Servings: 30tacos, makes about 8 cups


  • 8 ounces to 1 pound fresh poblano chiles (3 large poblanos is about a pound) OR 8 ounces to 1 pound fresh Anaheim/New Mexico chiles (5 or 6 large Anaheims is about a pound) OR 8 ounces to 1 pound banana/Hungarian wax/güero/xcatic chiles (10 banana peppers)
  • salt
  • 2pounds boneless beef chuck or boneless short rib, cut into 1-inch cubes is about a pound
  • 2tablespoons vegetable oil or fresh-rendered pork lard or bacon drippings
  • 2 white onions, sliced ¼-inch thick
  • 128-ounce can tomatoes, preferably fire-roasted, drained
  • 2tablespoons Worcestershire
  • A small handful of hierbas de olor (the Mexican fresh herb bundle that contains thyme, marjoram and bay)—lacking the fresh herbs, you can use a bay leaf or 2 plus ½ teaspoon of each dried herb
  • 2 large (1 pound) Yukon gold potatoes, peeled or not, cut into ¼-inch cubes
  • about 30 warm corn tortillas
  • About 1 ½ cupsRoasted Tomato Salsa salsa (Roasted Tomato Salsa is my favorite, though practically any one—even Mexican hot sauce—is welcome here)
  • About 1cup grated Mexican queso añejo or other garnishing cheese like Parmesan or Romano


Roast the chiles.  Over an open flame or close up under a broiler, roast the chiles, turning occasionally, until blackened all over.  Cool until handleable, then pull off the blackened skin, pull out or cut off the stem and pull out seed pod, then give the chiles a quick rinse to remove any stray seeds and bits of skin.  Cut the flesh into ½-inch squares.  
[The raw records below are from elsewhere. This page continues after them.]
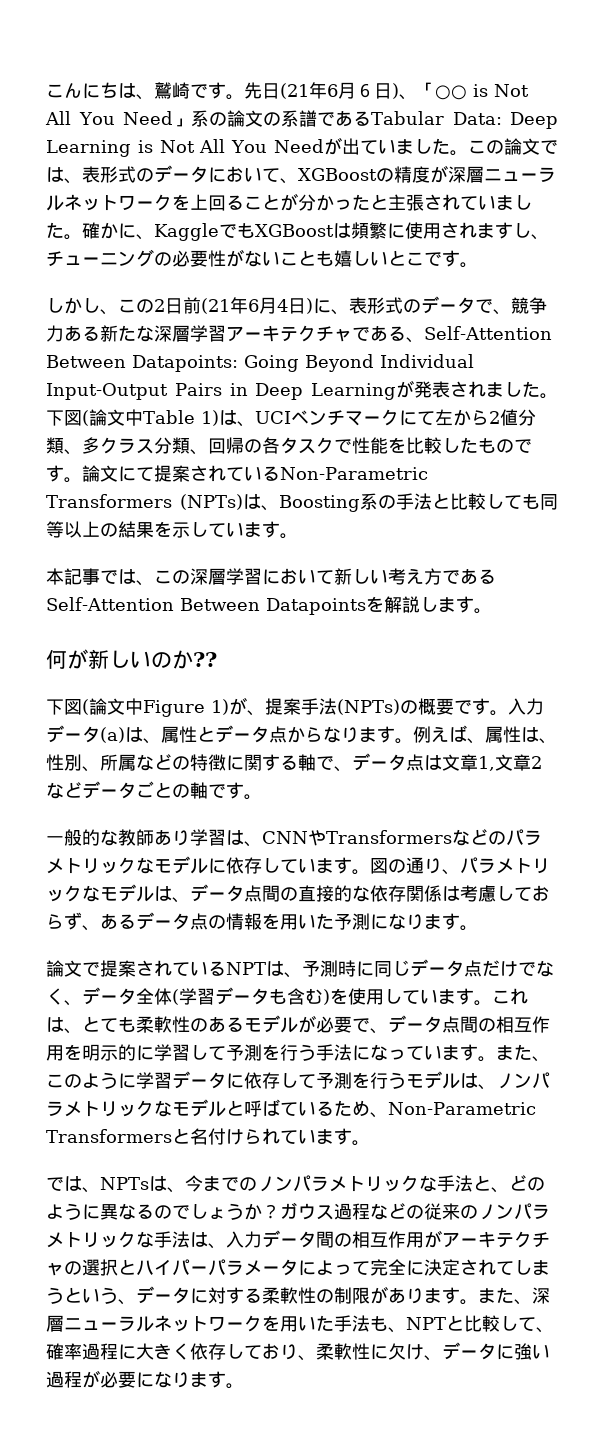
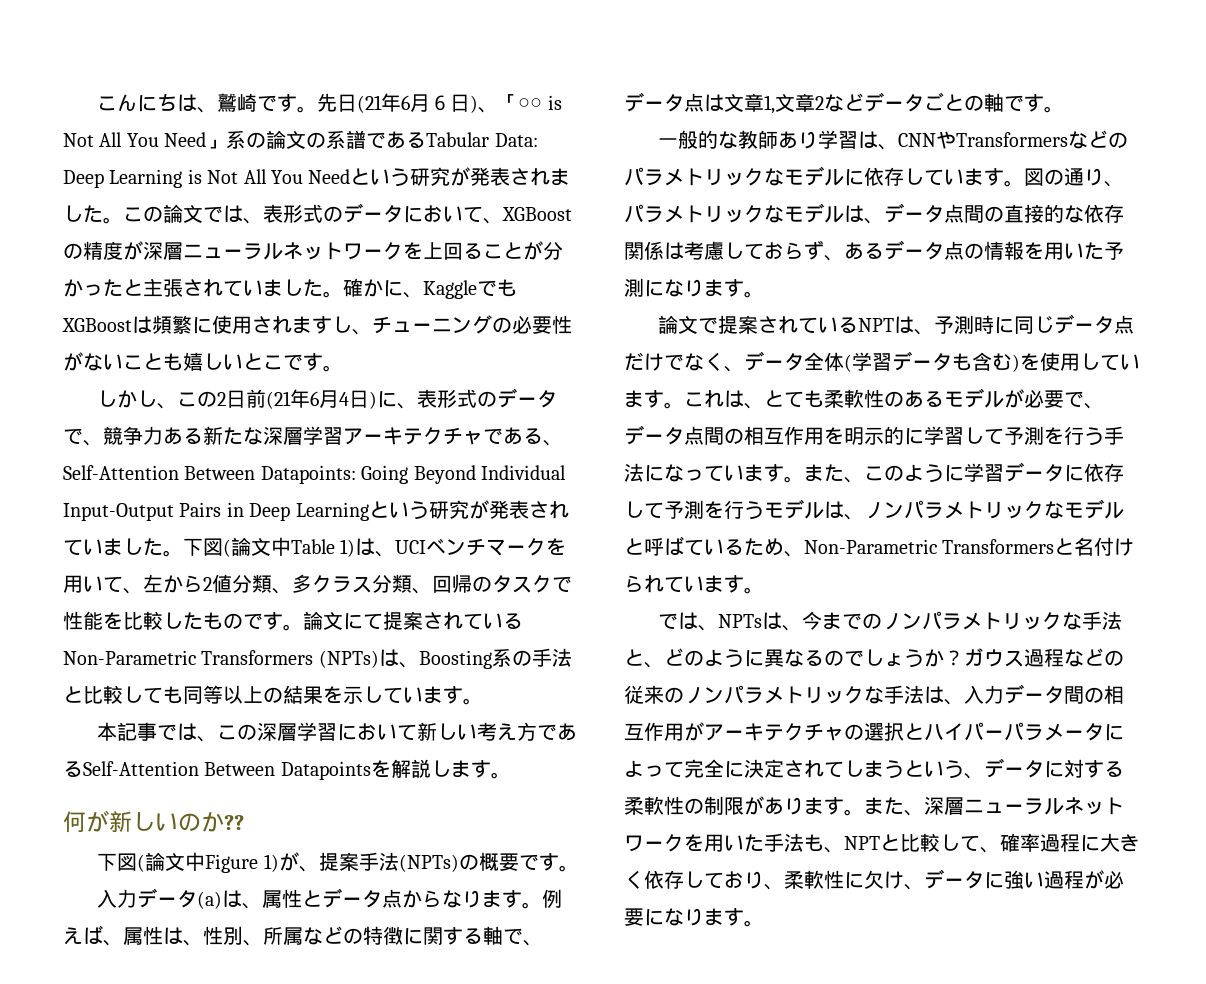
[324,137,396,155] が出てい -> [350,167,551,187] という研究が発表され
[396,380,486,398] が発表され -> [368,500,569,520] [63,539,103,556] という研究が発表されてい
[398,410,435,426] にて -> [546,538,567,556] [63,575,143,594] を用いて、
[262,437,280,454] 各 -> (492, 584) none
(508, 713) none -> (579, 868) //

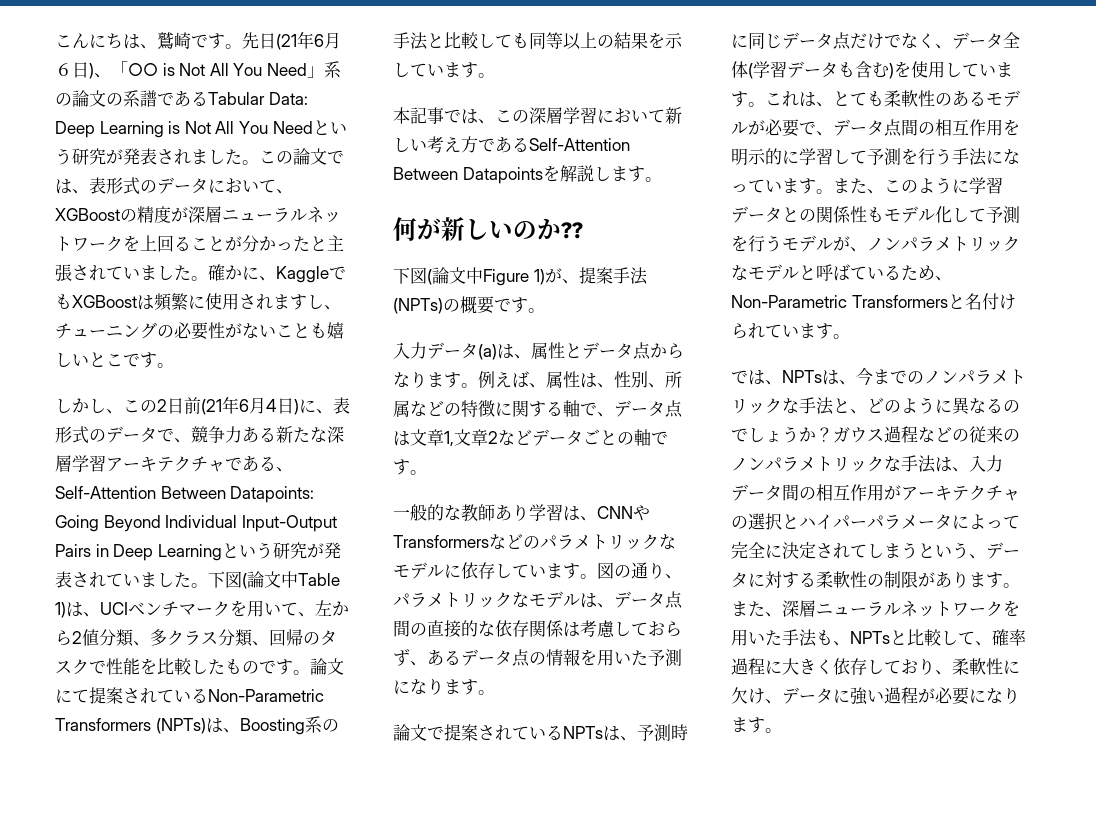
[858,318,895,332] NPT -> [563,726,603,739] NPTs
[1064,463,1124,482] に依存 -> [782,206,952,223] との関係性もモデル化
[824,501,844,519] は -> [833,236,850,251] が
[844,836,880,850] NPT -> [850,631,890,644] NPTs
Brown the meat and onions.  If your slow-cooker has a stove top-safe insert, set it over medium-high heat.  Otherwise, set a very large (12-inch) skillet over medium-high.  Generously salt the meat on all sides.  Add the oil, lard or drippings to the pan, and, when hot, add the meat in a single layer. (If it won’t fit in a single layer, brown the meat in 2 batches.)  Cook until richly browned on all sides, about 5 to 8 minutes.  Remove to a plate or rimmed baking sheet, leaving behind as much oil as possible, then add the onions.  Stir regularly until richly browned but still a little crunchy, about 8 minutes.  


Cook.  Add the meat back to the slow cooker insert and set on its base (or scrape the onions into your slow cooker and add the meat).  Stir in the chiles, tomatoes, Worcestershire, herbs and 2 teaspoons salt. Cover and cook for 6 hours on high. The mixture can hold for another 4 hours on the keep warm function.  (Some slow cookers flip to keep warm automatically, others will have to be switched manually.)  


Serve.  When you are ready to serve, scoop the diced potatoes into a microwave-safe bowl, measure in ¼ cup water, cover (if using plastic wrap, poke a couple of holes for steam to escape) and microwave on high for 4 minutes or until the potatoes are just barely tender.  Uncover (there will be very hot steam) and tip off the water.  


Use a large spoon or ladle to spoon off any fat that has rendered from the meat.  Fish out the herb sprigs and bay leaves.  Remove the insert from the slow cooker and set over medium-high heat (or transfer the mixture to a pot or large saucepan if the insert isn’t stovetop safe).  As the mixture is coming to a boil, use an old-fashioned potato masher (or two large forks held back to back) to break up the meat into small pieces that will be perfect for making tacos. Stir in the potatoes. Boil rapidly until the juices are reduced and thick, about 10 to 12 minutes.  Taste and season with salt if more is necessary.   Scoop into a large serving bowl and set out with warm tortillas, salsa or hot sauce, and cheese for everyone to make tacos.